Furthermore, with today’s easy and cheap access to video-recording equipment, it is often quite feasible to have observers evaluate the trials using any of a number of computerized observational programs, and avoid tedious hand recording. However, after evaluating a systematic sample of nearly 1,000 original data papers published since 1970 in each of 5 major journals in animal behavior, we found that, with one exception, fewer than 5 percent of the papers in each journal had employed the best techniques available for minimizing bias.
Even lab researchers using automated recording methods must be wary of the potential biases they introduce to the experiment. Rarely is the reliability of these contrivances measured across time to ensure that they are accurately measuring what the researcher assumes she or he is measuring. Moreover, these methodologies are often only applicable in research using standard kinds of behavioral measures amenable to such automation, and not to pioneering work using new measures in unusual contexts. Thus, even highly controlled laboratory experiments must incorporate additional measures to ensure unbiased and reliable data collection.
A pervasive problem
Those not studying behavior may think they are off the hook. They are not. Electrophoresis gels, neuron density in histological slides, measures of micro- and nanoscale molecules, and so forth also need to be coded blindly and reliably. This can often be done easily, but as in the field of behavior, these methods are not always used, or at least not reported. Furthermore, use of false colors in evaluating brain scans and the cosmos can conceivably distort qualitative interpretations depending on the bins used to pool responses and even the shades selected.
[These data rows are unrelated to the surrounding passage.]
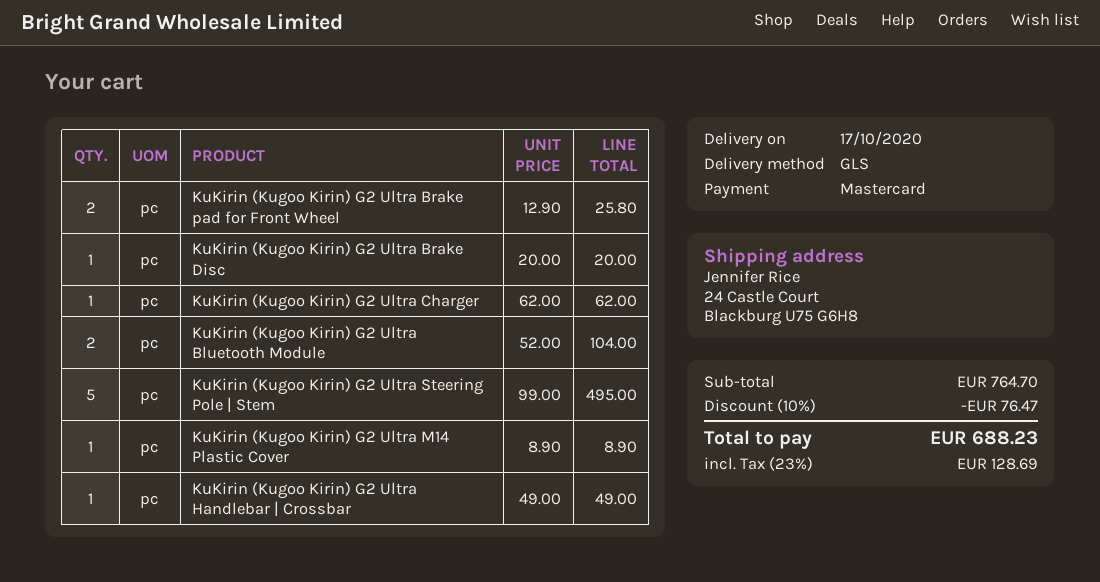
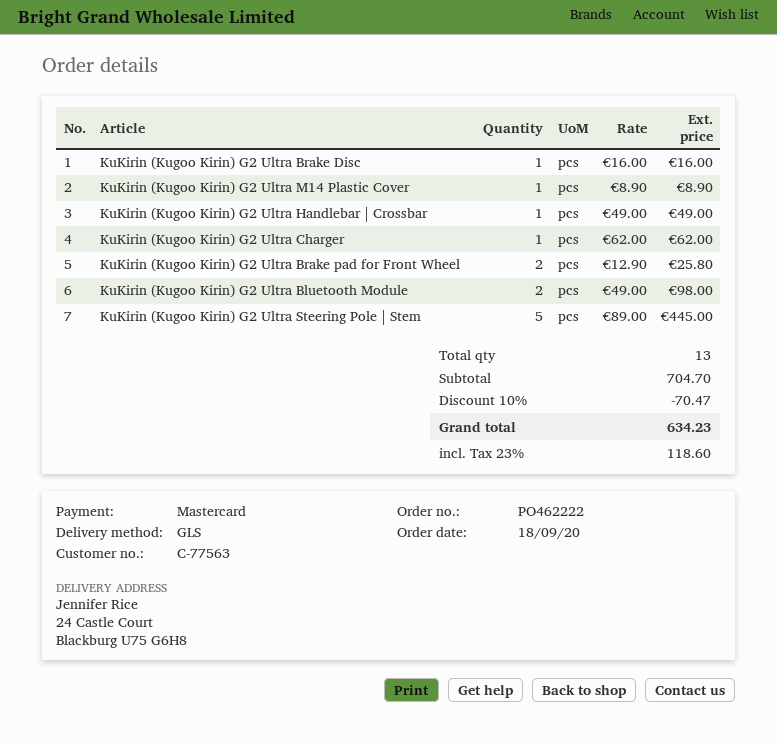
KuKirin (Kugoo Kirin) G2 Ultra Brake Disc: 1 x 20.00 = 20.00 -> 1 x 16.00 = 16.00
KuKirin (Kugoo Kirin) G2 Ultra Bluetooth Module: 2 x 52.00 = 104.00 -> 2 x 49.00 = 98.00
KuKirin (Kugoo Kirin) G2 Ultra Steering Pole | Stem: 5 x 99.00 = 495.00 -> 5 x 89.00 = 445.00
subtotal: 764.70 -> 704.70
discount: 10% = 76.47 -> 10% = 70.47
tax: 23% = 128.69 -> 23% = 118.60
total: 688.23 -> 634.23

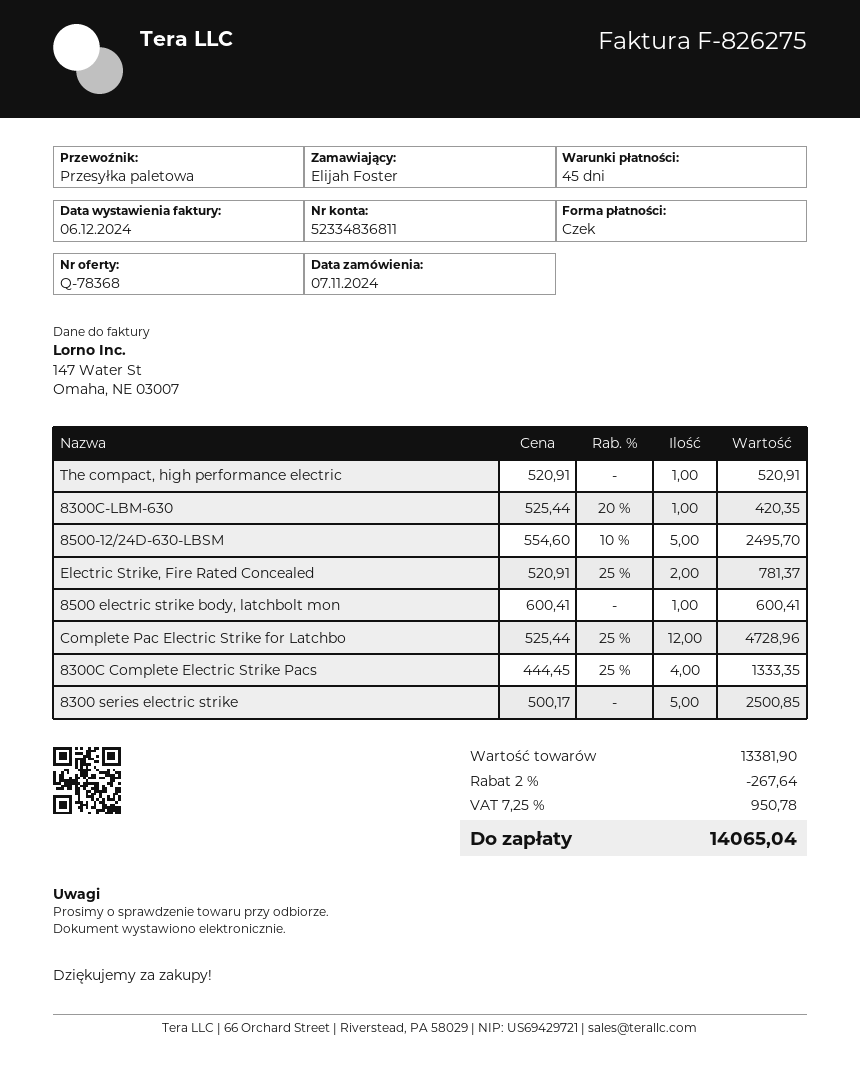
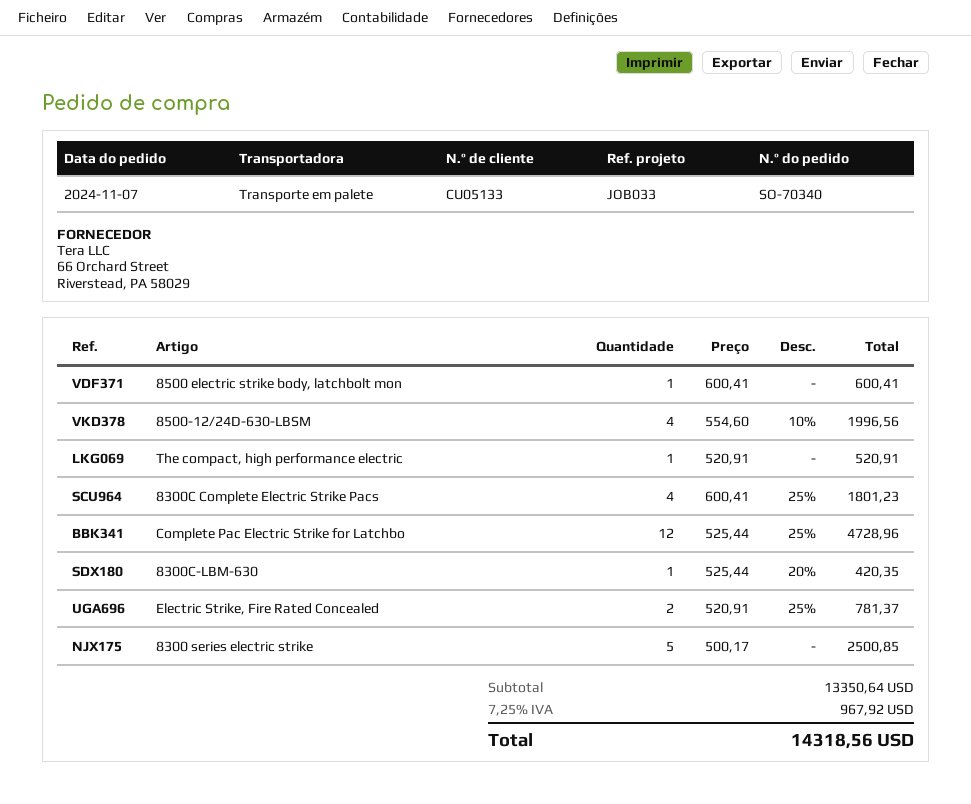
8500-12/24D-630-LBSM: 5 x 554.60 - 10% = 2495.70 -> 4 x 554.60 - 10% = 1996.56
8300C Complete Electric Strike Pacs: 4 x 444.45 - 25% = 1333.35 -> 4 x 600.41 - 25% = 1801.23
subtotal: 13381.90 -> 13350.64
discount: 2% = 267.64 -> none
tax: 7.25% = 950.78 -> 7.25% = 967.92
total: 14065.04 -> 14318.56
Field researchers may question our call for formal methods to reduce bias and unreliability: they are out in the field by themselves; certainly they know what population or individual they are observing; they are not able to do the kinds of things advocated by those lab purists who are just skeptics about field research; what ever happened to trust? But we argue that awareness of the problem and appropriate use of modern recording methods can allow both blind data collection and reliability testing of at least subsets of data.
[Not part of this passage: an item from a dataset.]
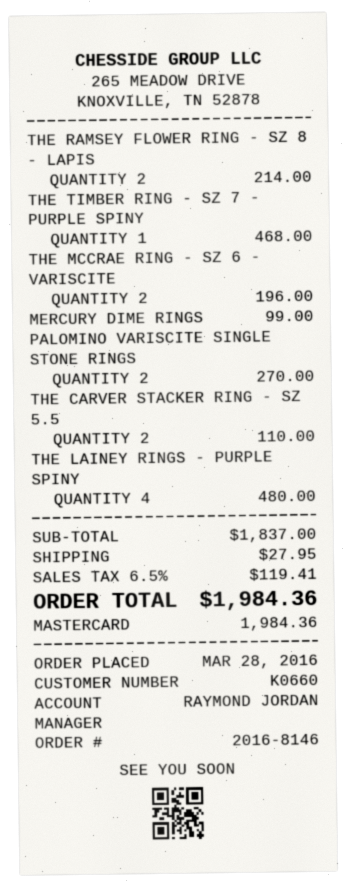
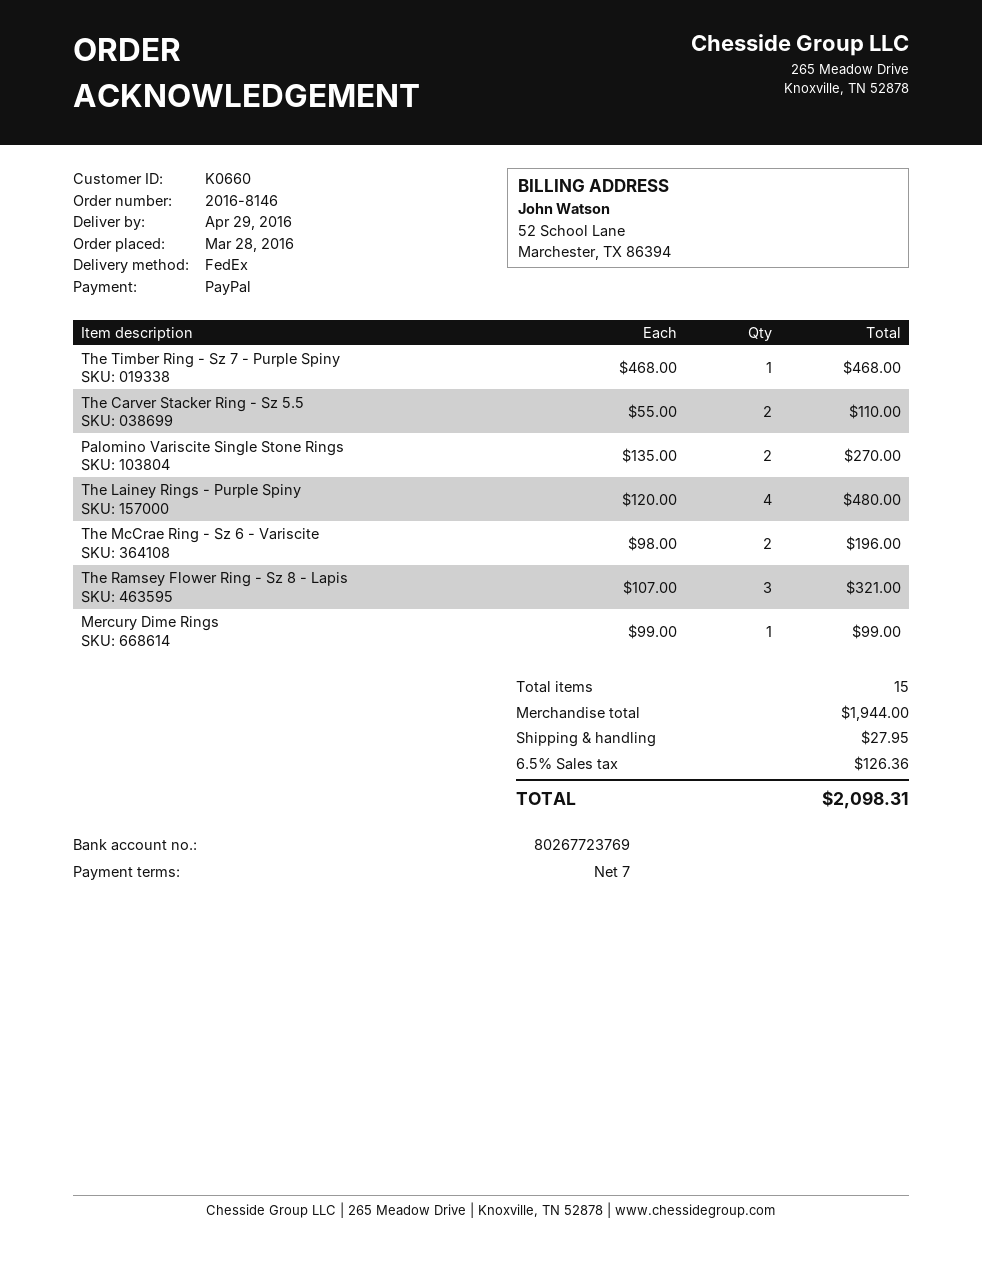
payment method: Mastercard -> PayPal
THE RAMSEY FLOWER RING - SZ 8 - LAPIS: 2 for 214.00 -> 3 for 321.00
subtotal: 1837.00 -> 1944.00
tax: 6.5% = 119.41 -> 6.5% = 126.36
total: 1984.36 -> 2098.31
Another criticism is that these techniques inhibit creativity, novelty, and the ability to uncover important phenomena due to the time-consuming, tedious, and often unnecessary constraints they entail. As a recent paper by John Lounsbury and others at the University of Tennessee shows, scientists are low on conscientiousness as measured by patience with following routine rules, structured procedures, conventional thinking, and related ways of dealing with their work and career. But impatience is not an excuse for less than thorough research practices.
Exacerbating the problem is the increasing role of multiple authors on papers, in which each component contributed by an author or team is often accepted without meticulous evaluation by the rest of the authors, which can be difficult for scientists who have, by design, different backgrounds—and, perhaps, a human desire to be collegial. Nonetheless, all authors should be concerned about their reputations being sullied by colleagues being, perhaps only inadvertently, less rigorous than should be expected in good science. The recent substantiation of intentional fraud in numerous areas of science, most recently in social psychology, is not what we are warning against. It is that such events may partly be a consequence of a culture in science and editorial policy that does not deliberately make clear the expectations that papers should show how they implemented methods to avoid problems with bias.
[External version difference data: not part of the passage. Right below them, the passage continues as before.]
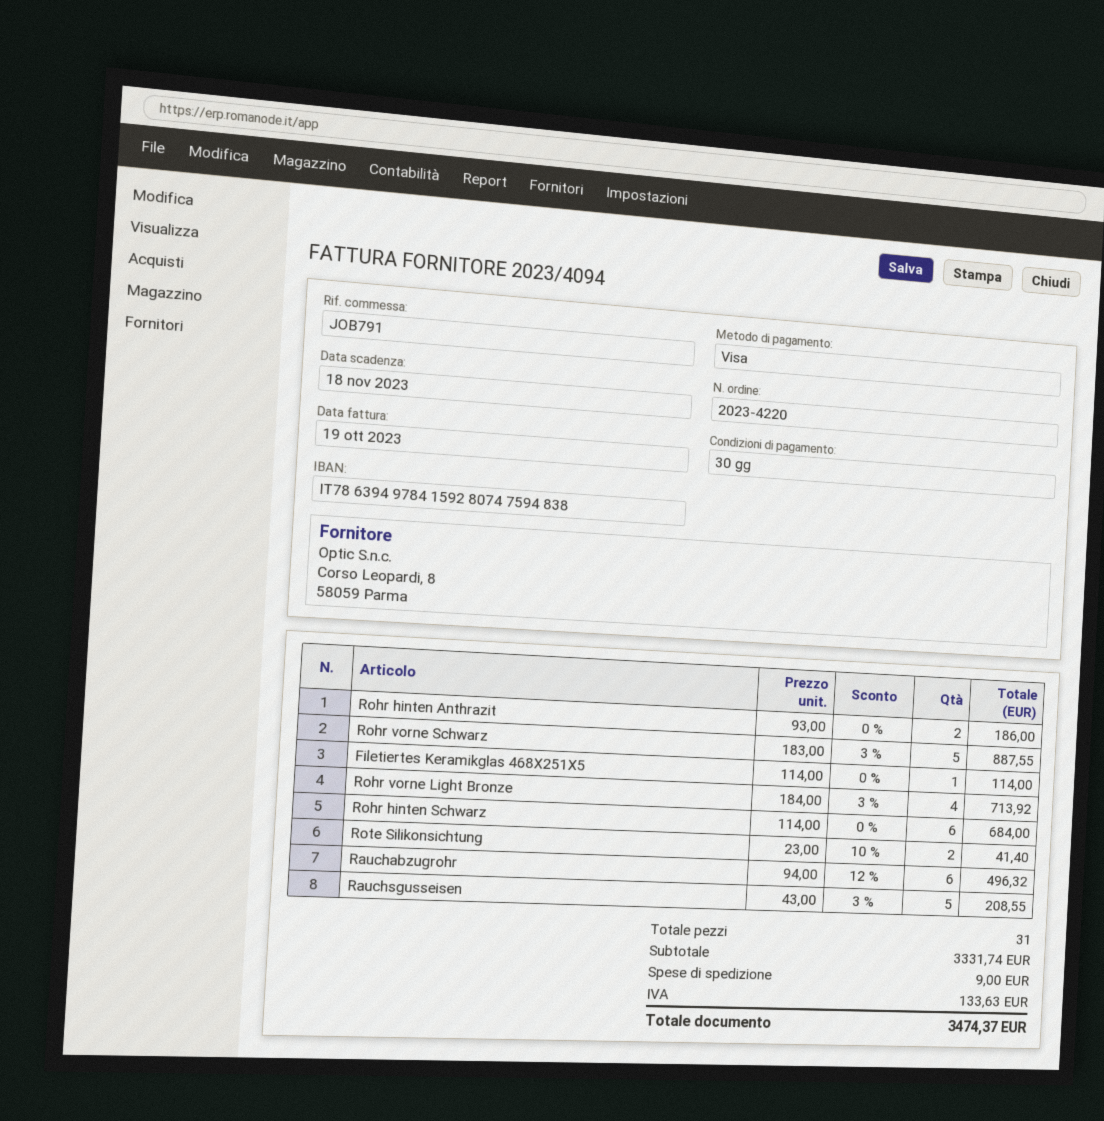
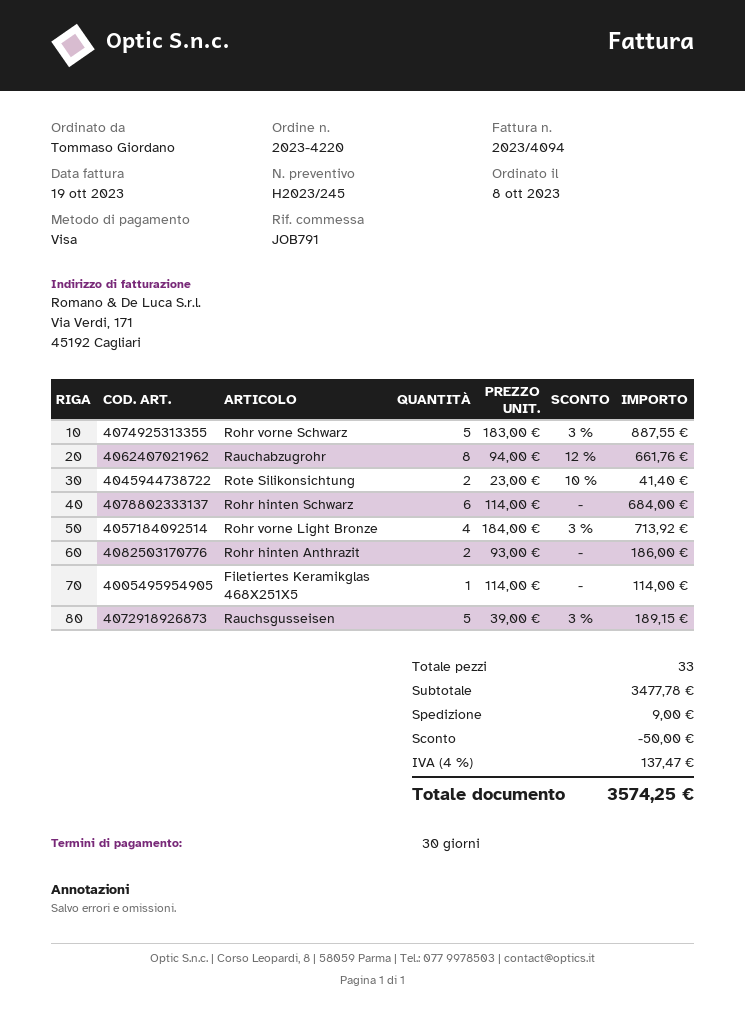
Rauchabzugrohr: 6 x 94.00 - 12% = 496.32 -> 8 x 94.00 - 12% = 661.76
Rauchsgusseisen: 5 x 43.00 - 3% = 208.55 -> 5 x 39.00 - 3% = 189.15
total quantity: 31 -> 33
subtotal: 3331.74 -> 3477.78
discount: none -> 50.00
tax: 133.63 -> 137.47
total: 3474.37 -> 3574.25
In short, more proactive procedures are needed to minimize the possibility of bias in our observational and experimental research. While blinding and reliability precautions do not ensure valid results, their lack may lead to, if not actual errors, the perception of undue bias. As we began, scientists are not robots. They are individuals caught too often in a competitive race and, like everyone else, are prone to self-deception. As scientists, we should be willing to turn the scientific lens on ourselves using not just intuition, eminence, or perceived integrity, but the hallmarks of science: public, replicable, reliable, and quantitative information.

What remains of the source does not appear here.